Comprising a total of 13,000 square miles, the Taklamakan Desert is the largest desert in China, according to the TravelChinaChannel website. In the language of the Uigur people, the name Taklamakan means "you can get in but can never get out." Due to its inhospitable climate Taklamakan is mostly uninhabited but a few animals and plants do manage to survive. These resilient species are able to live without water for remarkably long periods of time.
The long-eared jerboa is a tiny rodent that inhabits parts of the Taklamakan desert as well as other arid places in the region. This animal feeds mostly on flying insects, which it finds by echo-location and captures by jumping quickly into the air. Like other jerboas, the long-eared jerboa is nocturnal and spends most of its time in underground sand burrows. Adult jerboas are between 3 and 3 1/2 inches long and its ears are 30 percent longer than their heads.
Inhabiting parts of the Taklamakan and Gobi Deserts, these incredibly resilient mammals can withstand extreme temperatures and live for months without water.
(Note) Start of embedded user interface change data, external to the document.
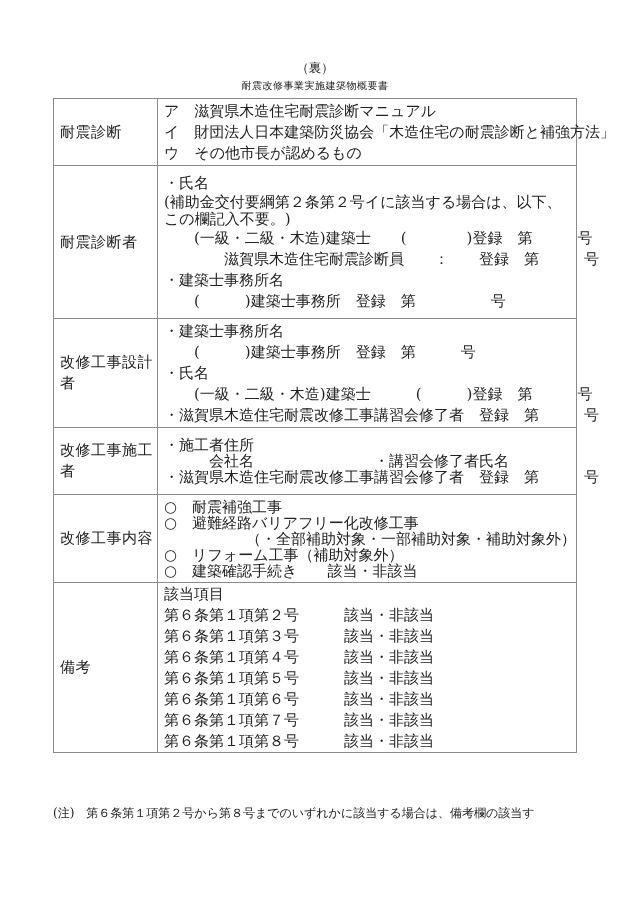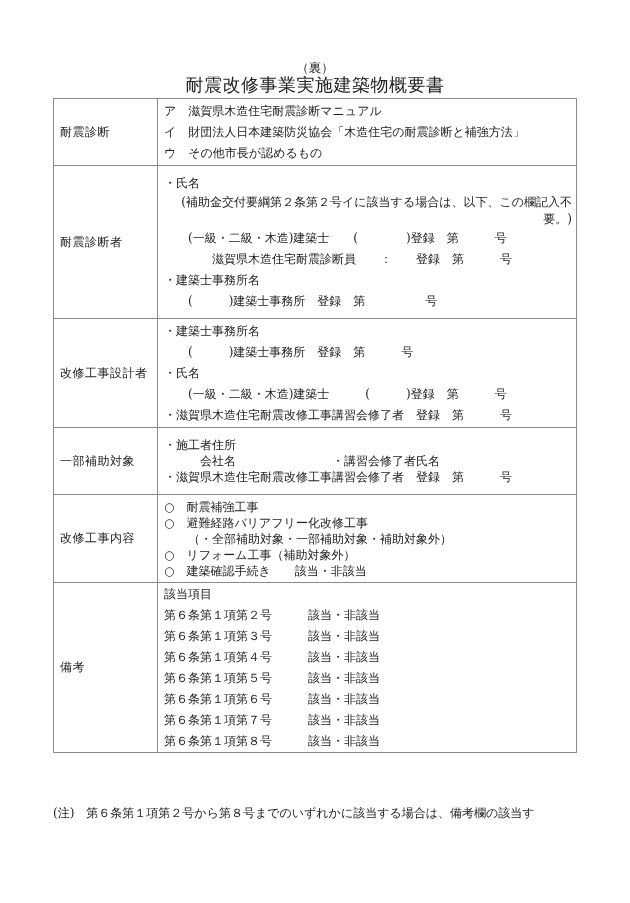--- a/index.html
+++ b/index.html
@@ -7,7 +7,7 @@
          font-family:"DejaVu Serif","Liberation Serif",serif; color:#222; font-size:12px; }
   .center-line { position:absolute; left:0; width:630px; text-align:center; }
   #subtitle { top:60px; font-size:12.5px; }
-  #doctitle { top:73px; font-size:18px; letter-spacing:0.5px; }
+  #doctitle { top:79px; font-size:10px; letter-spacing:0.5px; }
   table.form { position:absolute; left:53px; top:98px; width:523px; border-collapse:collapse;
                table-layout:fixed; }
   table.form td { border:1.3px solid #8a8a8a; padding:0 0 0 6px; vertical-align:middle; font-size:12px; line-height:21px; }

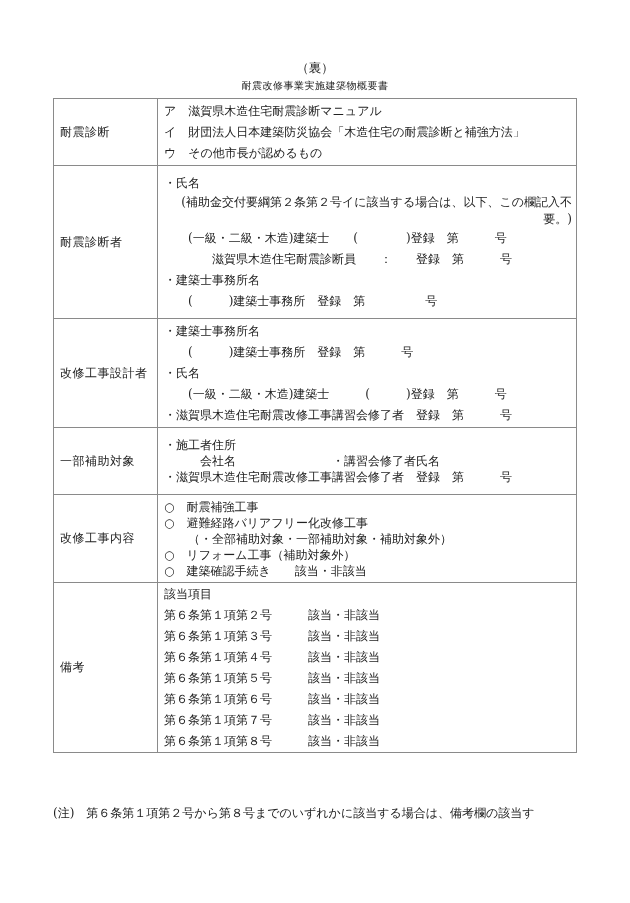--- a/index.html
+++ b/index.html
@@ -10,7 +10,7 @@
   #doctitle { top:79px; font-size:10px; letter-spacing:0.5px; }
   table.form { position:absolute; left:53px; top:98px; width:523px; border-collapse:collapse;
                table-layout:fixed; }
-  table.form td { border:1.3px solid #8a8a8a; padding:0 0 0 6px; vertical-align:middle; font-size:12px; line-height:21px; }
+  table.form td { border:1.3px solid #8a8a8a; padding:0 0 0 6px; vertical-align:middle; font-size:15px; line-height:21px; }
   td.label { width:97px; letter-spacing:0.5px; }
   .line { white-space:pre; display:block; }
   .l17 { line-height:17px;text-align:right; }

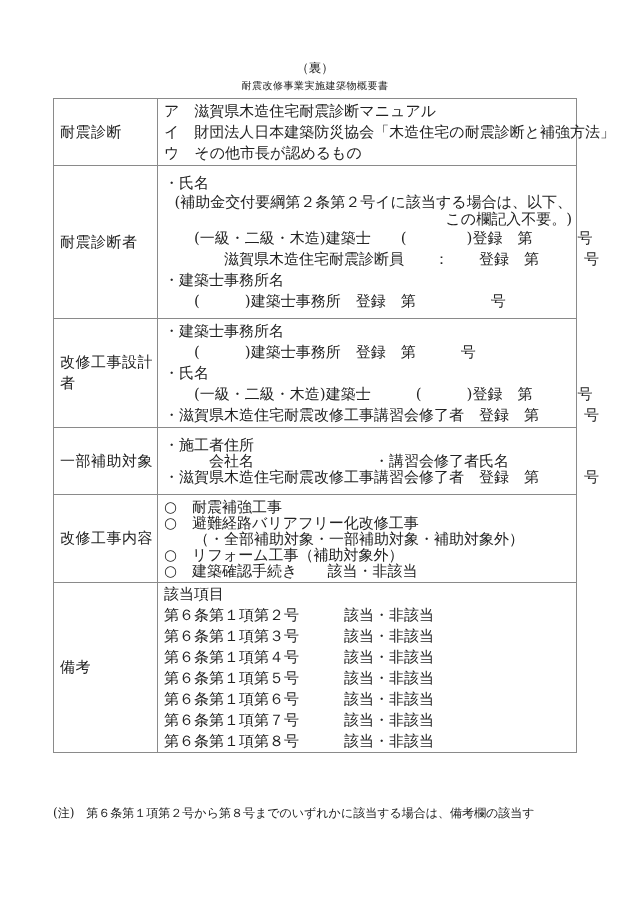--- a/index.html
+++ b/index.html
@@ -13,7 +13,7 @@
   table.form td { border:1.3px solid #8a8a8a; padding:0 0 0 6px; vertical-align:middle; font-size:15px; line-height:21px; }
   td.label { width:97px; letter-spacing:0.5px; }
   .line { white-space:pre; display:block; }
-  .l17 { line-height:17px;text-align:right; }
+  .l17 { line-height:17px; }
   .row1 { height:67px; }
   .row2 { height:153px; }
   .row3 { height:109px; }

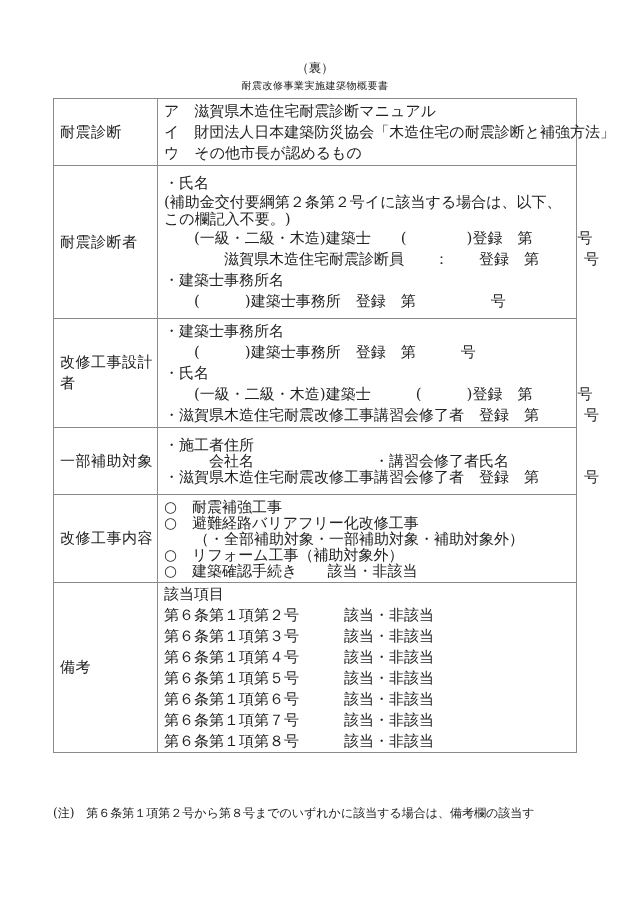--- a/index.html
+++ b/index.html
@@ -75,7 +75,7 @@
 
 
   <tr class="row5">
-    <td class="label">一部補助対象</td>
+    <td class="label">改修工事施工者</td>
     <td colspan="3" style="line-height:16px;">
       <span class="line" style="line-height:16px;">・施工者住所</span>
       <span class="line" style="line-height:16px;">　　　会社名　　　　　　　　・講習会修了者氏名</span>

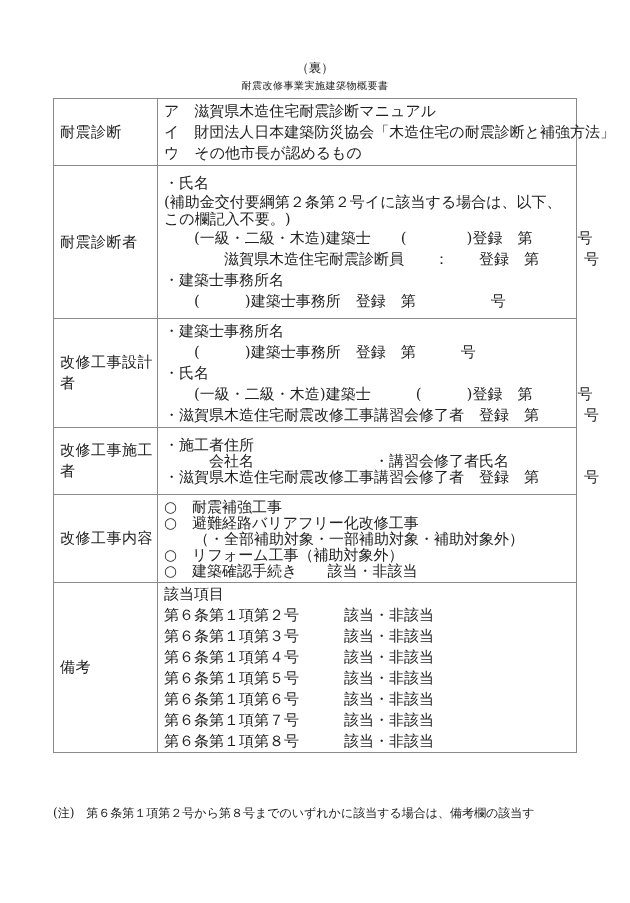--- a/index.html
+++ b/index.html
@@ -88,7 +88,7 @@
     <td colspan="3" style="line-height:16px;">
       <span class="line" style="line-height:16px;">○　耐震補強工事</span>
       <span class="line" style="line-height:16px;">○　避難経路バリアフリー化改修工事</span>
-      <span class="line" style="line-height:16px;">　　（・全部補助対象・一部補助対象・補助対象外）</span>
+      <span class="line" style="line-height:16px;text-align:right;">　　（・全部補助対象・一部補助対象・補助対象外）</span>
       <span class="line" style="line-height:16px;">○　リフォーム工事（補助対象外）</span>
       <span class="line" style="line-height:16px;">○　建築確認手続き　　該当・非該当</span>
     </td>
Bactrian camels store water in their humps, which stand erect when full and slump over as water levels decline. Domesticated Bactrian camels make excellent pack animals that are able to carry up to 600 lbs. for 30 miles a day. These animals can live to be 40 years old and can weigh up to 2,200 lbs. when full grown.
Asian Wild Ass
Also known as the onager, the Asian wild ass is one of few mammals that inhabit the Taklamakan Desert. This animal is now considered endangered due to overhunting, competition with livestock and habitat destruction, according to the Animal Planet website.. The Asian wild ass feeds mostly on dry desert grasses and will travel miles to reach the scant watering holes of the Taklamakan. These animals typically weigh between 440 and 570 lbs. and have a head to body length of between 6 1/2 and 8 feet.
Tamarisks are small deciduous trees or shrubs that grow in the outlying regions of the Taklamakan Desert. These trees produce wispy foliage and pink flowers that add color to areas that are virtually lifeless. The tamarisk needs sandy, dry, well-drained soil, of which there is plenty in the edges of the Taklamakan. This plant also tolerates the high winds and sandstorms common in the desert. Tamarisk grows in dense thickets that can be difficult to pass through. This plant has become an invasive species in North America since it was introduced from Asia.
Alhagi sparsifolia is a leguminous perennial desert plant found in the Taklamakan Desert. It is unique because it absorbs atmospheric nitrogen to survive. The plant provides much-need protein to Chinese farmer's livestock in the Taklamakan region. This plant, like others found in Taklamakan, can tolerate high winds, high and low temperatures, and extremely dry conditions. Alhagi sparsifolia's deep, extensive root structure helps prevent sand erosion in parts of the desert.